[Problem]: Extract the line that contains "Bonvue 1000W Microwave" and every line after it to the end of the records below, exactly as written and nothing else.
(Given records)
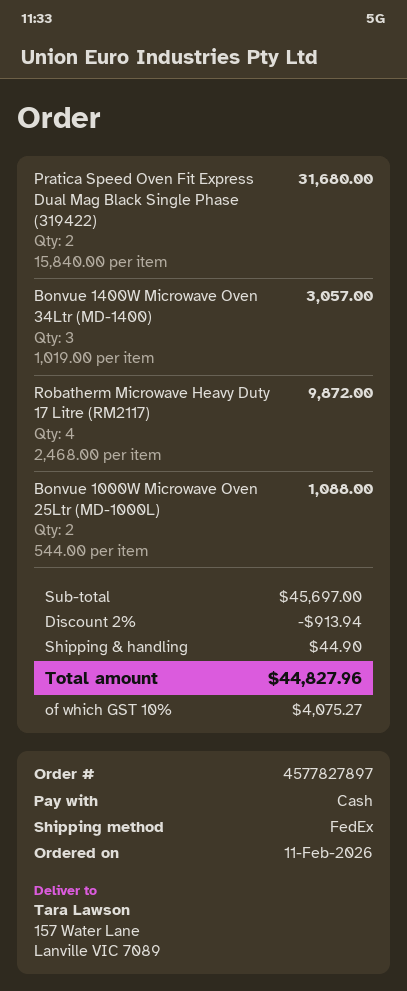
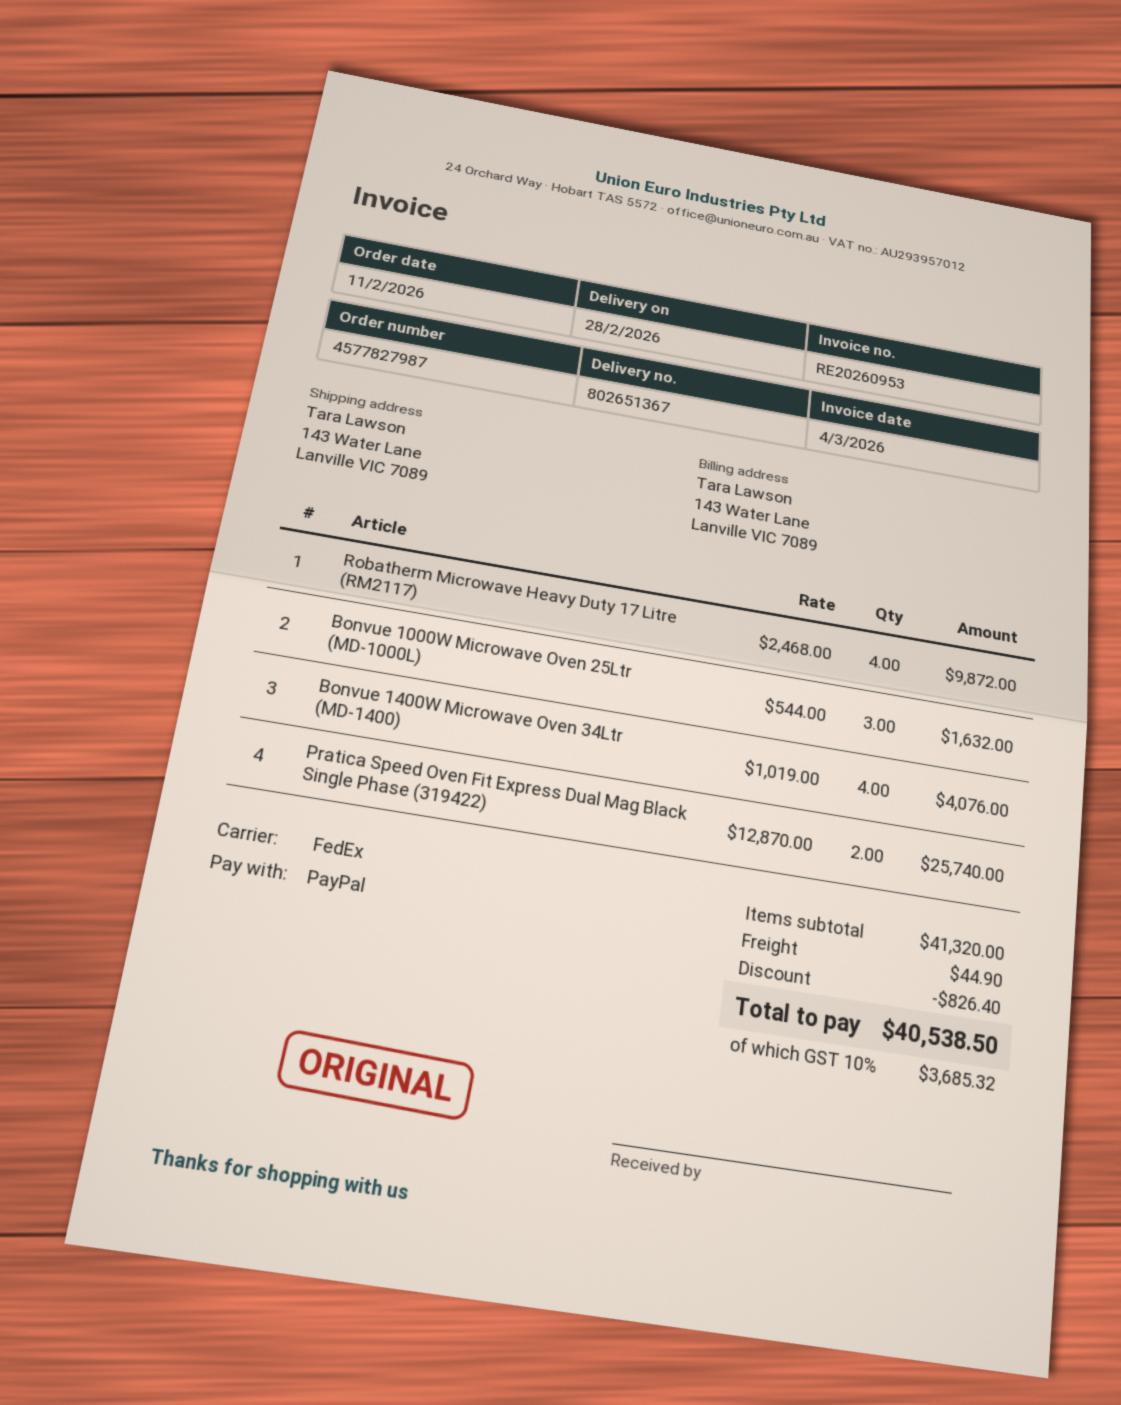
order number: 4577827897 -> 4577827987
payment method: cash -> PayPal
ship to: 157 Water Lane, Lanville VIC 7089 -> 143 Water Lane, Lanville VIC 7089
Pratica Speed Oven Fit Express Dual Mag Black Single Phase (319422): 2 x 15840.00 = 31680.00 -> 2 x 12870.00 = 25740.00
Bonvue 1400W Microwave Oven 34Ltr (MD-1400): 3 x 1019.00 = 3057.00 -> 4 x 1019.00 = 4076.00
Bonvue 1000W Microwave Oven 25Ltr (MD-1000L): 2 x 544.00 = 1088.00 -> 3 x 544.00 = 1632.00
subtotal: 45697.00 -> 41320.00
discount: 913.94 -> 826.40
tax: 10% = 4075.27 -> 10% = 3685.32
total: 44827.96 -> 40538.50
(End Given records)
[Written solution]:
Bonvue 1000W Microwave Oven 25Ltr (MD-1000L): 2 x 544.00 = 1088.00 -> 3 x 544.00 = 1632.00
subtotal: 45697.00 -> 41320.00
discount: 913.94 -> 826.40
tax: 10% = 4075.27 -> 10% = 3685.32
total: 44827.96 -> 40538.50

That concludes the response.